- _To do_
Where an entry contains a picture, omit the picture and repeat the rest exactly.

+ + +

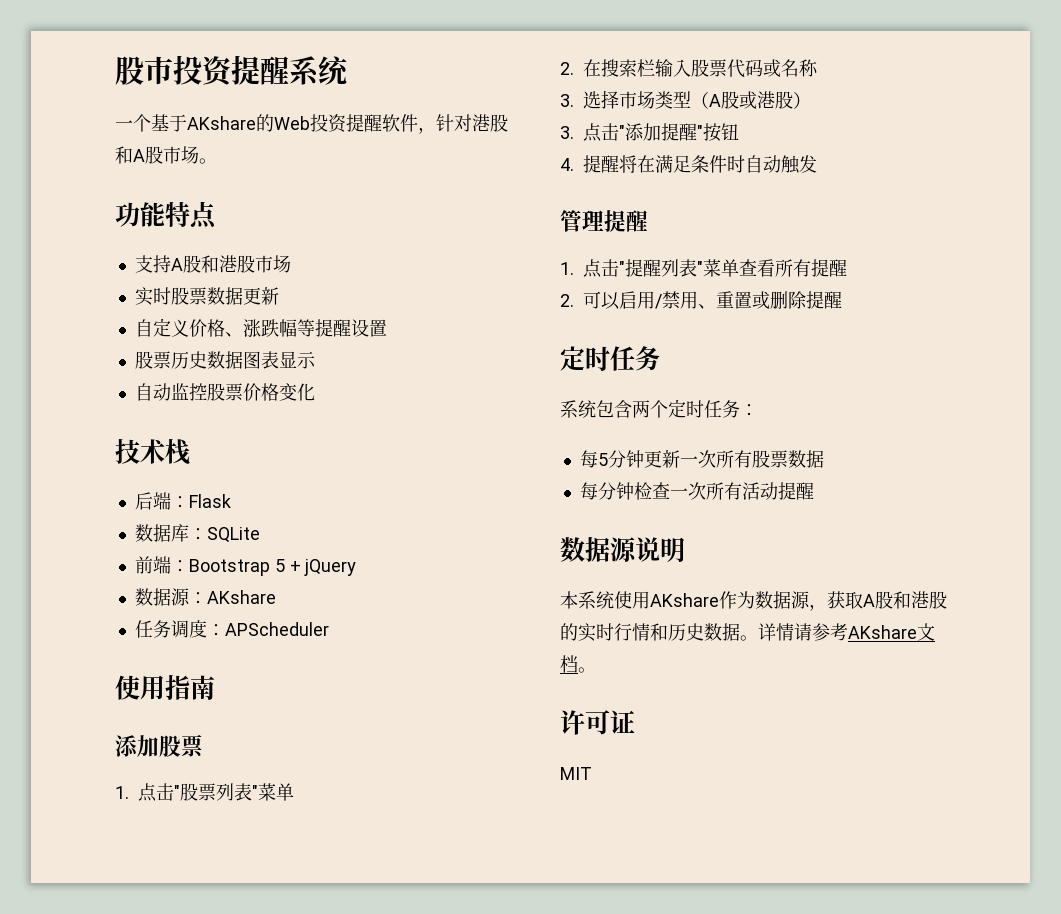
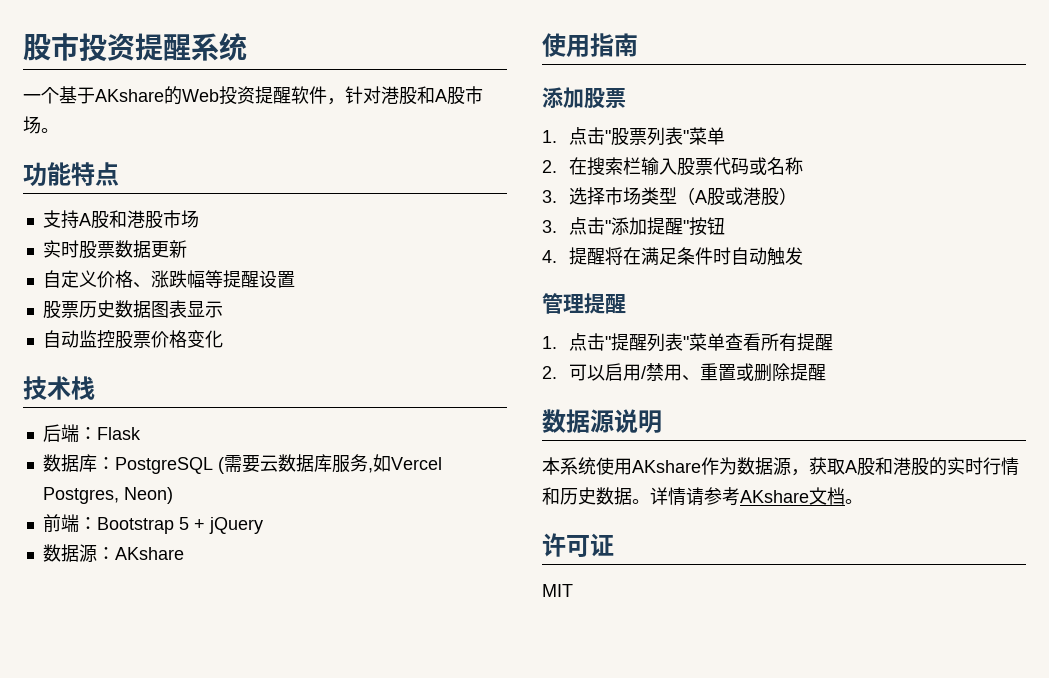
- 数据库：SQLite
+ 数据库：PostgreSQL (需要云数据库服务,如Vercel Postgres, Neon)
- 任务调度：APScheduler
  2.可以启用/禁用、重置或删除提醒
- 定时任务
- 系统包含两个定时任务：
- 每5分钟更新一次所有股票数据
- 每分钟检查一次所有活动提醒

+ + +

- _Exercise solution_
- 数据库：SQLite
+ 数据库：PostgreSQL (需要云数据库服务,如Vercel Postgres, Neon)
- 任务调度：APScheduler
  2.可以启用/禁用、重置或删除提醒
- 定时任务
- 系统包含两个定时任务：
- 每5分钟更新一次所有股票数据
- 每分钟检查一次所有活动提醒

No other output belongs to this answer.